═══ Records for the exercise ═══

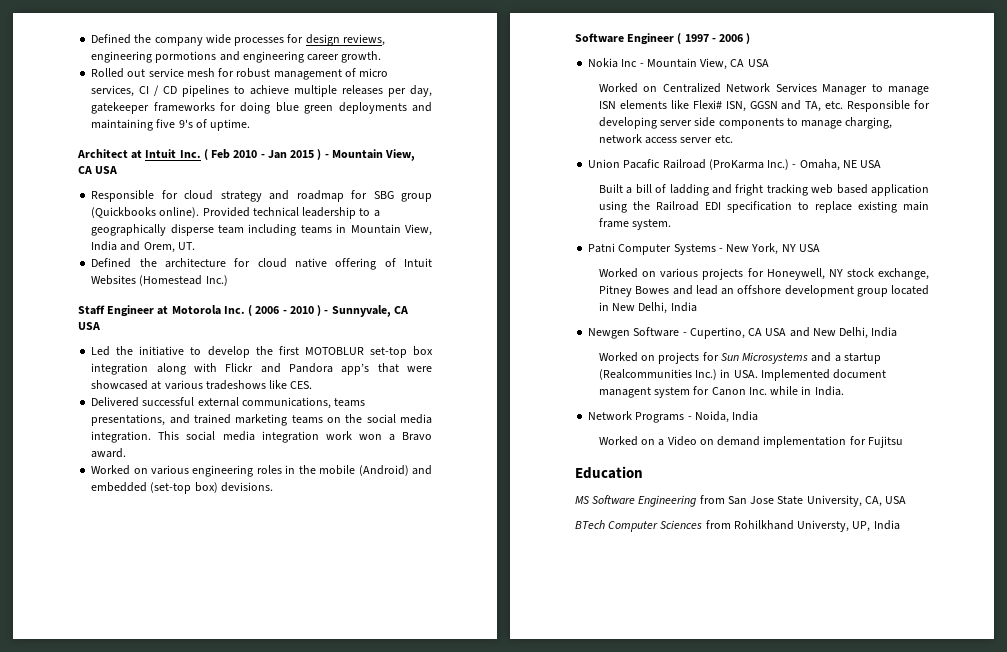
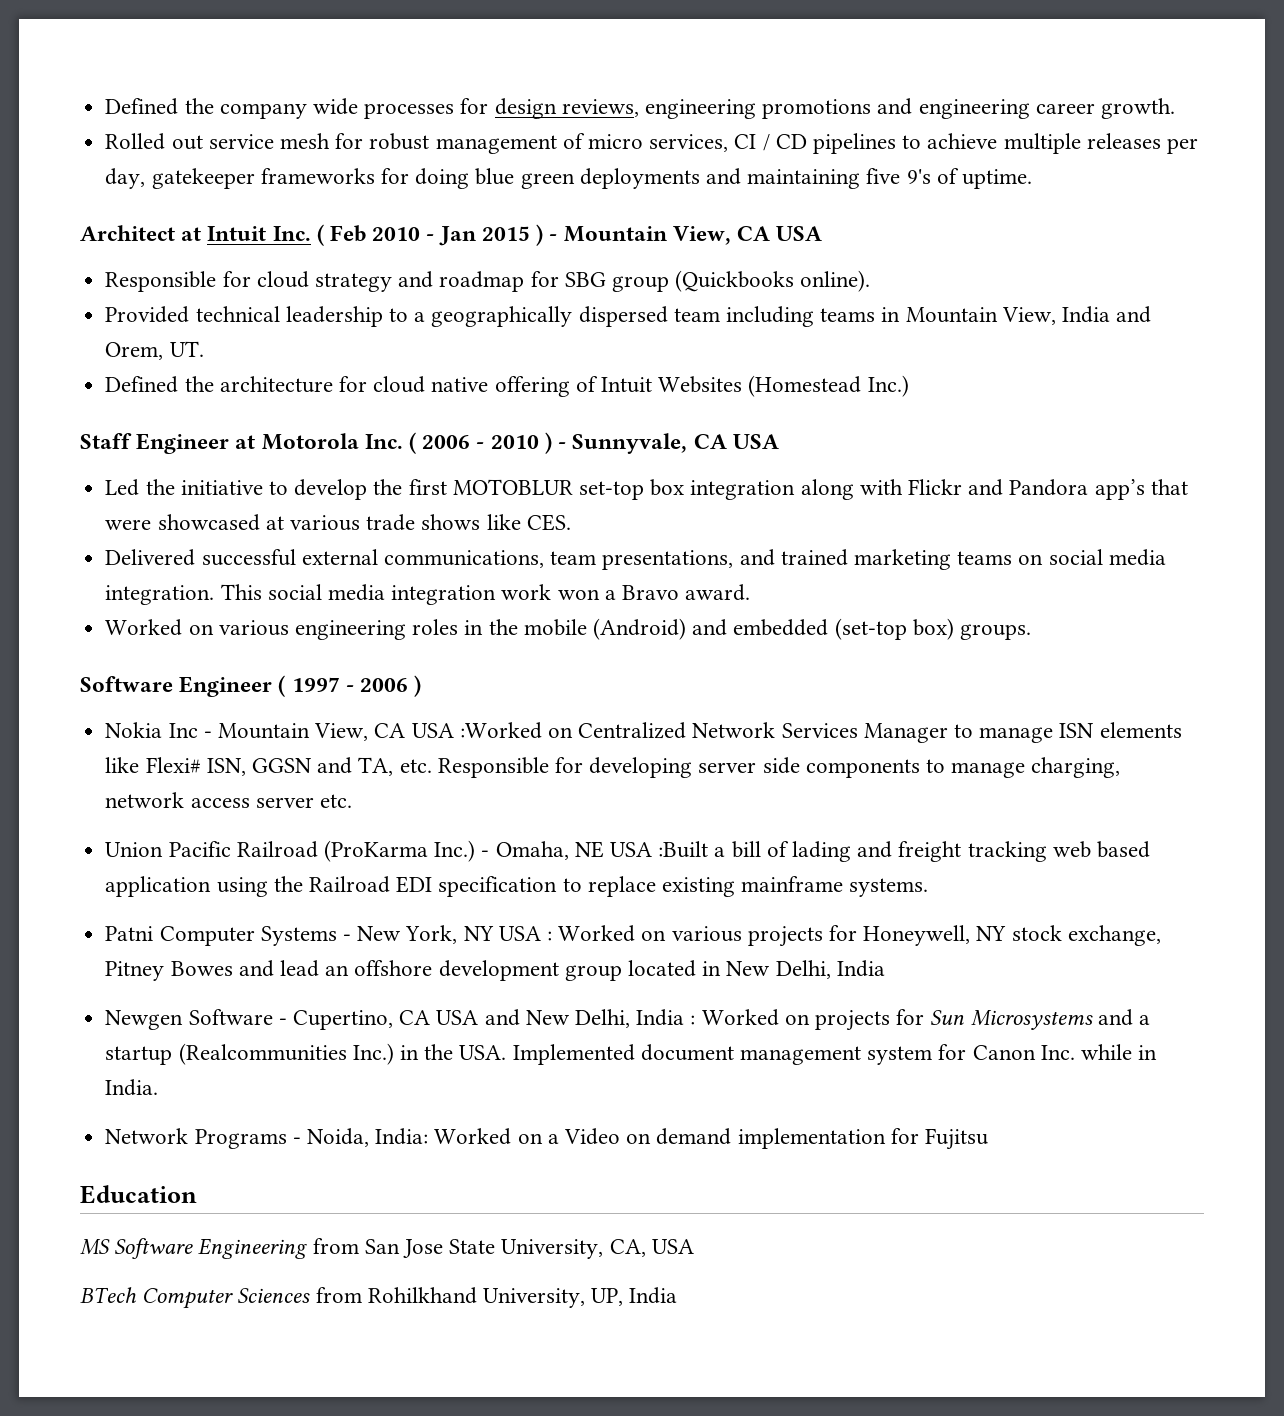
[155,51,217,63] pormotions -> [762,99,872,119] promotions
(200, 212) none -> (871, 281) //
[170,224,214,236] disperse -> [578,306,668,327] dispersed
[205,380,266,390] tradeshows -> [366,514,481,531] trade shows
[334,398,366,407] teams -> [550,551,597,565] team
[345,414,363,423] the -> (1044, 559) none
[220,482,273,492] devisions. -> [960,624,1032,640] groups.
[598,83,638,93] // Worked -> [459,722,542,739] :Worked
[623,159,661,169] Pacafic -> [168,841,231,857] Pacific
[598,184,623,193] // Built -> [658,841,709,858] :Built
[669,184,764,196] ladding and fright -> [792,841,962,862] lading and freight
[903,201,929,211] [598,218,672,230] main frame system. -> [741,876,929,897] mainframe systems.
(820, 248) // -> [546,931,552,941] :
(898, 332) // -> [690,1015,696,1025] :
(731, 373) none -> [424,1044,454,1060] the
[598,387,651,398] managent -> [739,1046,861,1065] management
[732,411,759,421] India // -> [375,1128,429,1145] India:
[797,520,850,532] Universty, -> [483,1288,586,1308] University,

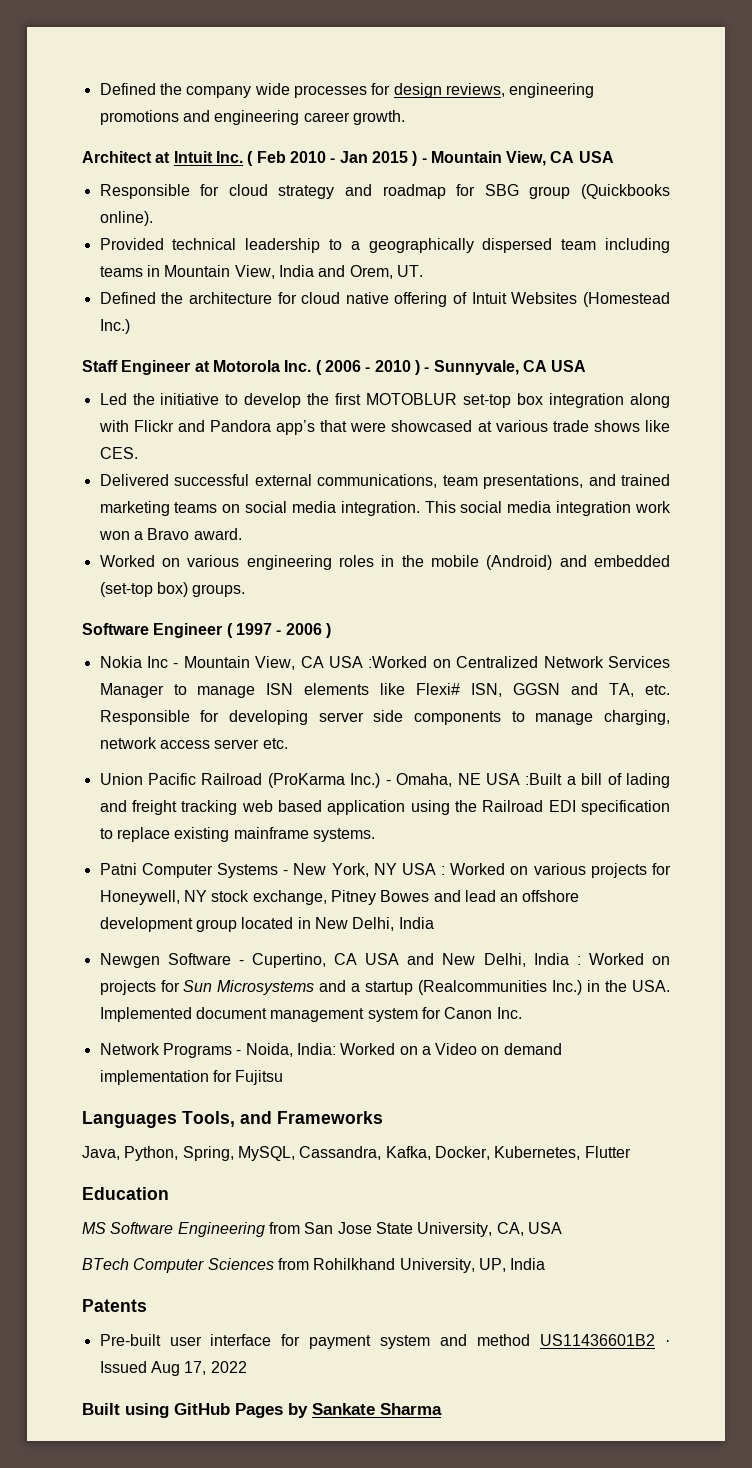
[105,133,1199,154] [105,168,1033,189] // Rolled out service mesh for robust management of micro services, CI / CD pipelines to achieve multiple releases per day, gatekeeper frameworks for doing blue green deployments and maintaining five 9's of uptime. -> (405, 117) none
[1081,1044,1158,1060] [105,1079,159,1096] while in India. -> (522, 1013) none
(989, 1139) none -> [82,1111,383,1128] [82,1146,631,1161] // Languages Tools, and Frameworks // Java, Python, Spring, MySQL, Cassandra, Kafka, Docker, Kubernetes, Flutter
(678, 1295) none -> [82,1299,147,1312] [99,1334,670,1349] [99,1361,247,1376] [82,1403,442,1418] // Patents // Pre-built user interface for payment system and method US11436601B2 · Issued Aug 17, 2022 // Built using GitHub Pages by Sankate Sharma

═══
═══ Records for the exercise ═══

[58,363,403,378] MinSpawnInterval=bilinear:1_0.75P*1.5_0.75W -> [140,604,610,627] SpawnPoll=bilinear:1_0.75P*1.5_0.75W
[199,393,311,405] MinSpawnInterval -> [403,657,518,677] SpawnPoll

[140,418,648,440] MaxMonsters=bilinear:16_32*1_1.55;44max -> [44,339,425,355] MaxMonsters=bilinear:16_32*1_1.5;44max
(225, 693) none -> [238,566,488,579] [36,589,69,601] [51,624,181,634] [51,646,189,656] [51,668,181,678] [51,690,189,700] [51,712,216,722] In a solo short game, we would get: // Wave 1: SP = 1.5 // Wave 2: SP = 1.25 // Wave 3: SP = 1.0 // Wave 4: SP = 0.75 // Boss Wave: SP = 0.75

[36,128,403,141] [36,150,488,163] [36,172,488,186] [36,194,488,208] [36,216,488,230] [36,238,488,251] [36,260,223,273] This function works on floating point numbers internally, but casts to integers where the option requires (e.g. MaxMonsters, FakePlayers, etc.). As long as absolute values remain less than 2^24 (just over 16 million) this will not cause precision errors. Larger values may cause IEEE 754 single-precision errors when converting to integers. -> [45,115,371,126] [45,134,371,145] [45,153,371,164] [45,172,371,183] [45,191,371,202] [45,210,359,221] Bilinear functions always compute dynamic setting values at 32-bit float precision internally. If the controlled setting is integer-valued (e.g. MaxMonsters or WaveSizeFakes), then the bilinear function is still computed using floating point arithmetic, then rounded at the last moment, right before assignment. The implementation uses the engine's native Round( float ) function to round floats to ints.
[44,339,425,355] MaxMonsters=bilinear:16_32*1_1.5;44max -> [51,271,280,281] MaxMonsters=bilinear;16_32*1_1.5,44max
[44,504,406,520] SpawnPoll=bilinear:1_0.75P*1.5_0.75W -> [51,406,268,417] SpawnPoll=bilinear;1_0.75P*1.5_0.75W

═══

#### [Your objective]
What lines above contain "management"? Copy them out.

#### [Solved exercise]
[598,387,651,398] managent -> [739,1046,861,1065] management
[105,133,1199,154] [105,168,1033,189] // Rolled out service mesh for robust management of micro services, CI / CD pipelines to achieve multiple releases per day, gatekeeper frameworks for doing blue green deployments and maintaining five 9's of uptime. -> (405, 117) none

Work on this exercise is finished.